From Intrinsic Toxicity to Reception-Based Toxicity: A Contextual Framework for Prediction and Evaluation
Sergey Berezin, Reza Farahbakhsh, Noel Crespi
TL;DR
The paper reframes toxicity as a context-dependent, socially emergent signal rather than an intrinsic property of text, introducing the Contextual Stress Framework (CSF) and a concrete reception-based metric, PONOS, to quantify negative reception within a community. It formalizes toxicity as the intersection of perceived norm violation and audience stress, and demonstrates that PONOS can be estimated from post text or inferred from modeled reactions, with domain-specific pretraining enhancing performance. Empirical validation on a large Reddit dataset shows that reception-based toxicity and intrinsic text-based toxicity are related yet non-equivalent axes, providing complementary information and addressing context-specific harms such as dialect and in-group language.
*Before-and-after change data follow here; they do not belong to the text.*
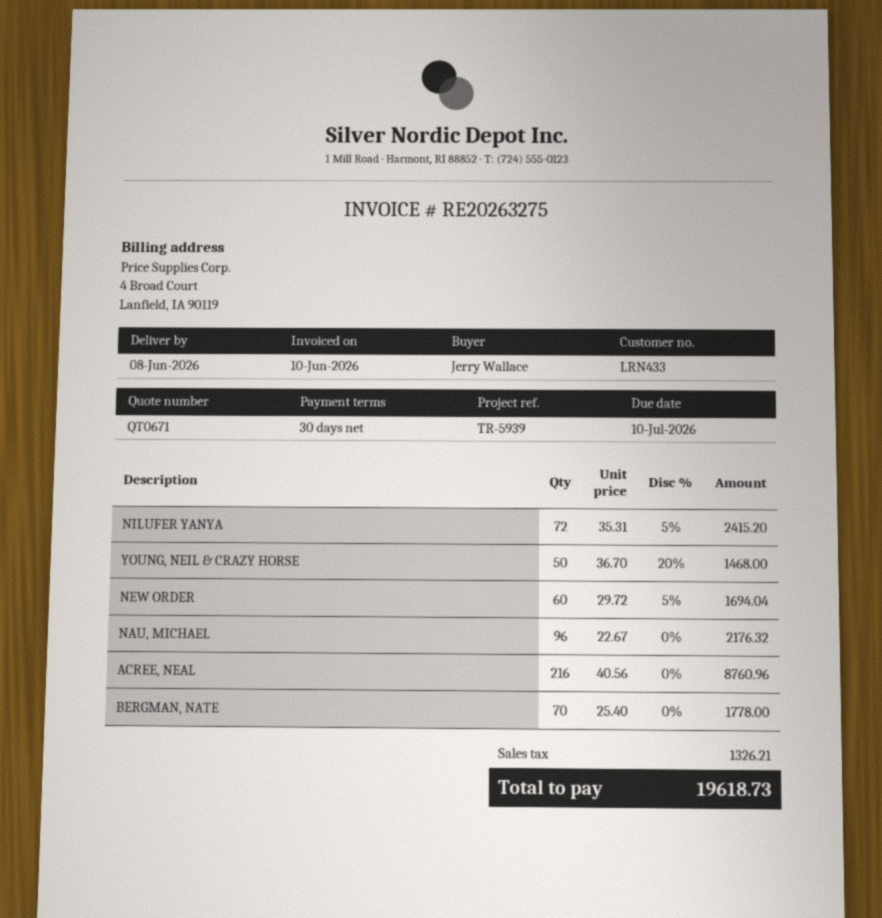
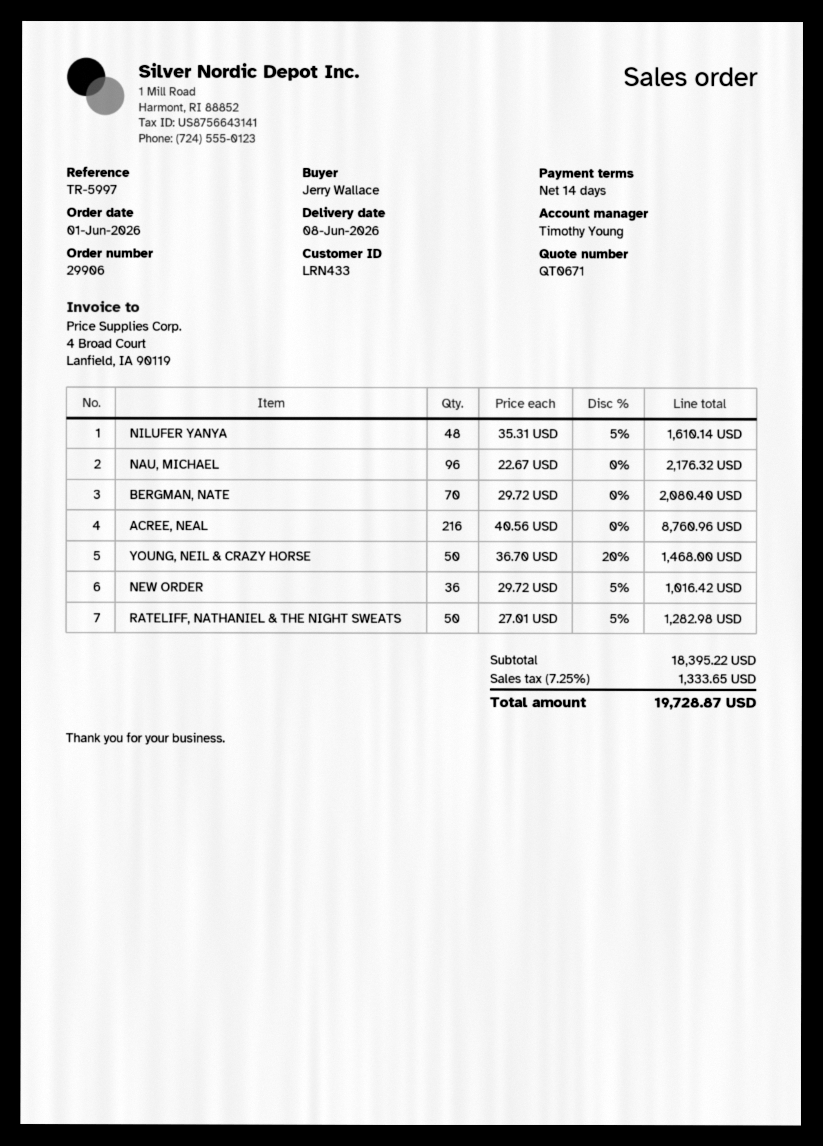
payment terms: 30 days -> 14 days
reference: TR-5939 -> TR-5997
NILUFER YANYA: 72 x 35.31 - 5% = 2415.20 -> 48 x 35.31 - 5% = 1610.14
NEW ORDER: 60 x 29.72 - 5% = 1694.04 -> 36 x 29.72 - 5% = 1016.42
BERGMAN, NATE: 70 x 25.40 = 1778.00 -> 70 x 29.72 = 2080.40
RATELIFF, NATHANIEL & THE NIGHT SWEATS: none -> 50 x 27.01 - 5% = 1282.98
tax: 1326.21 -> 1333.65
total: 19618.73 -> 19728.87

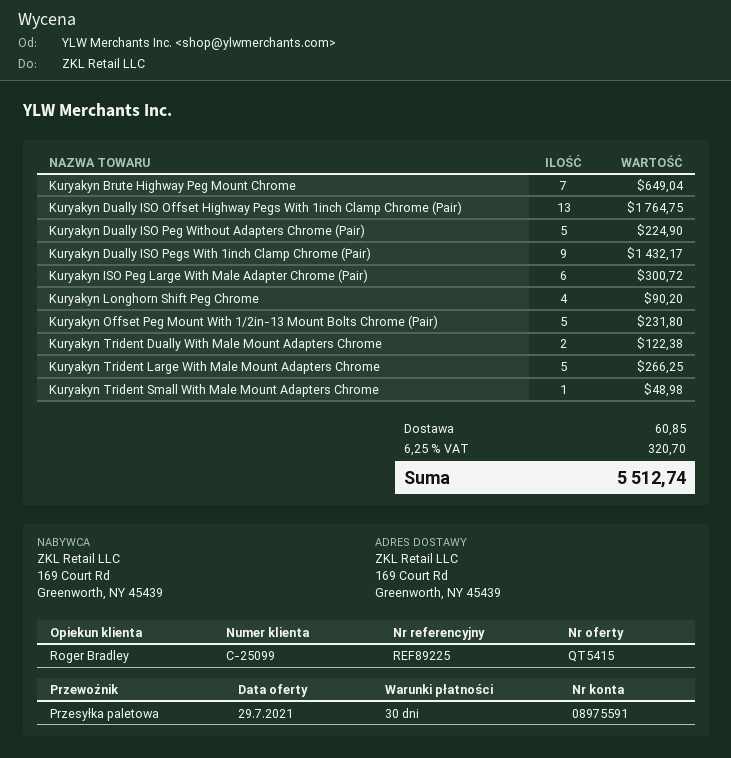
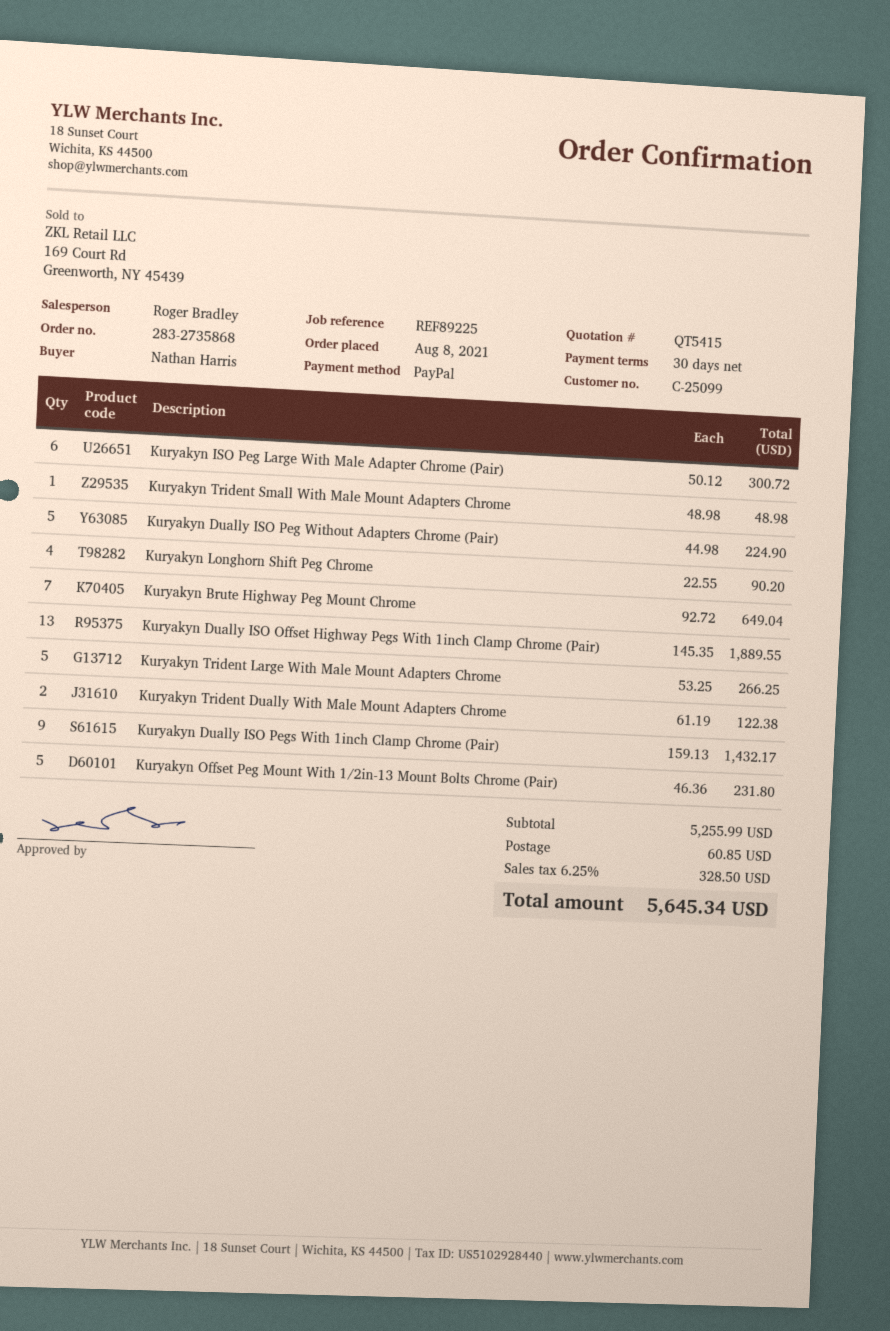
Kuryakyn Dually ISO Offset Highway Pegs With 1inch Clamp Chrome (Pair): 13 for 1764.75 -> 13 for 1889.55
tax: 6.25% = 320.70 -> 6.25% = 328.50
total: 5512.74 -> 5645.34

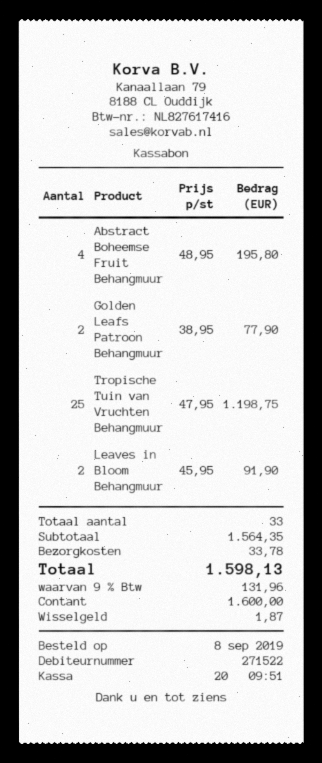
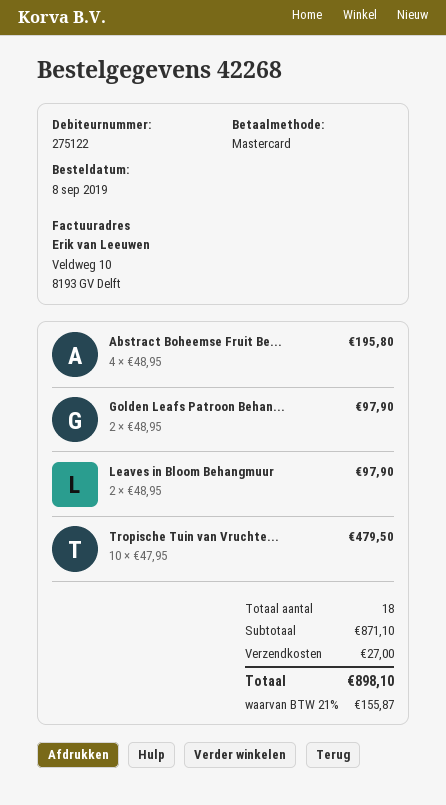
customer number: 271522 -> 275122
payment method: cash -> Mastercard
Golden Leafs Patroon Behangmuur: 2 x 38.95 = 77.90 -> 2 x 48.95 = 97.90
Tropische Tuin van Vruchten Behangmuur: 25 x 47.95 = 1198.75 -> 10 x 47.95 = 479.50
Leaves in Bloom Behangmuur: 2 x 45.95 = 91.90 -> 2 x 48.95 = 97.90
total quantity: 33 -> 18
subtotal: 1564.35 -> 871.10
shipping: 33.78 -> 27.00
tax: 9% = 131.96 -> 21% = 155.87
total: 1598.13 -> 898.10

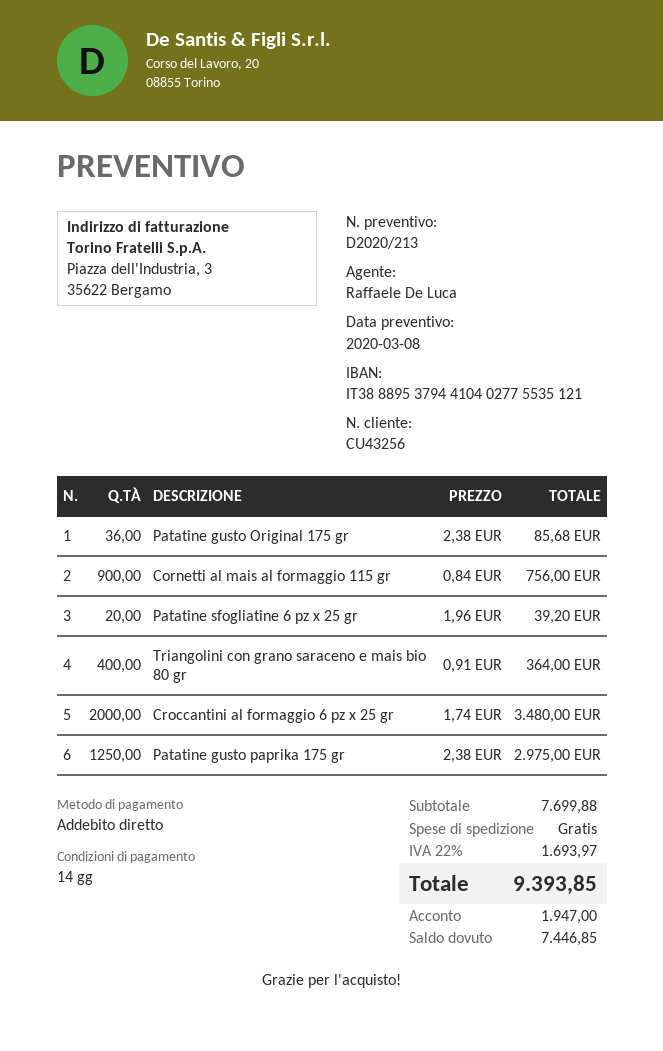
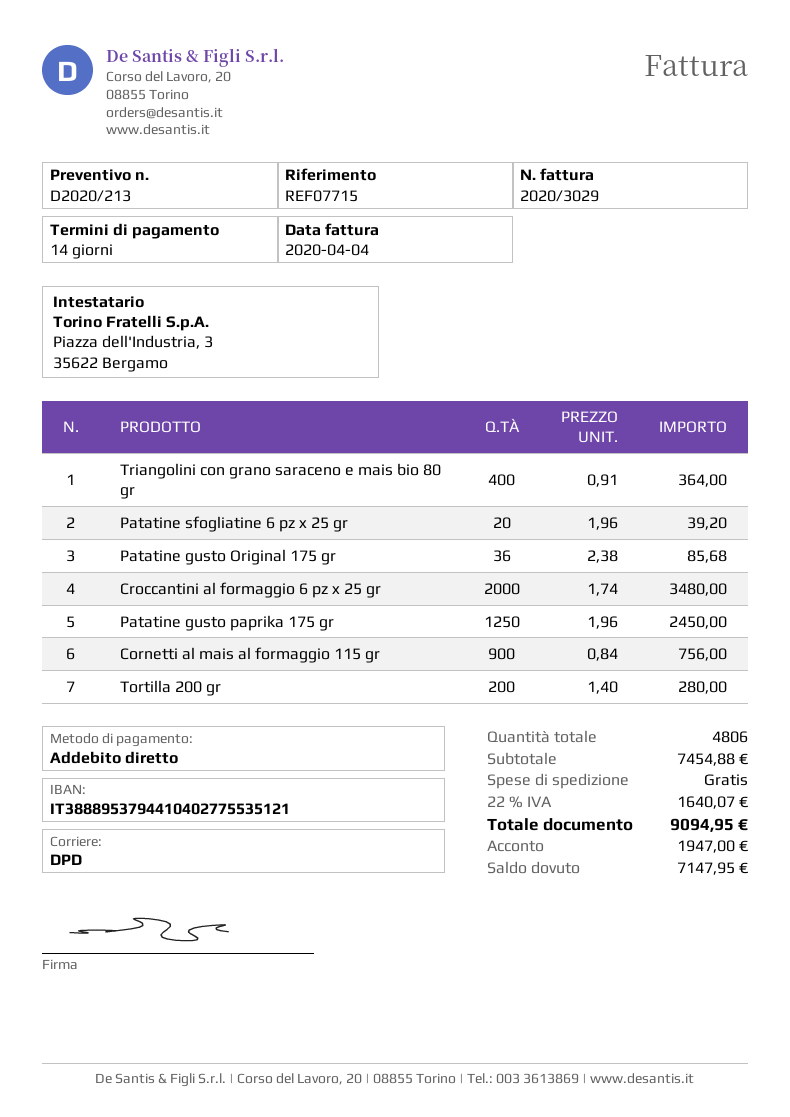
Patatine gusto paprika 175 gr: 1250 x 2.38 = 2975.00 -> 1250 x 1.96 = 2450.00
Tortilla 200 gr: none -> 200 x 1.40 = 280.00
subtotal: 7699.88 -> 7454.88
tax: 22% = 1693.97 -> 22% = 1640.07
total: 9393.85 -> 9094.95
balance: 7446.85 -> 7147.95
The work offers a path toward more context-aware moderation and harm assessment, while highlighting limitations, ethical considerations, and directions for extending the framework to richer signals and cross-domain applicability.
Abstract
Most toxicity detection models treat toxicity as an intrinsic property of text, overlooking the role of context in shaping its impact. In this position paper, drawing on insights from psychology, neuroscience, and computational social science, we reconceptualise toxicity as a socially emergent signal of stress. We formalise this perspective in the Contextual Stress Framework (CSF), which defines toxicity as a stress-inducing norm violation within a given context and introduces an additional dimension for toxicity detection. As one possible realisation of CSF, we introduce PONOS (Proportion Of Negative Observed Sentiments), a metric that quantifies toxicity through collective social reception rather than lexical features. We validate this approach on a novel dataset, demonstrating improved contextual sensitivity and adaptability when used alongside existing models.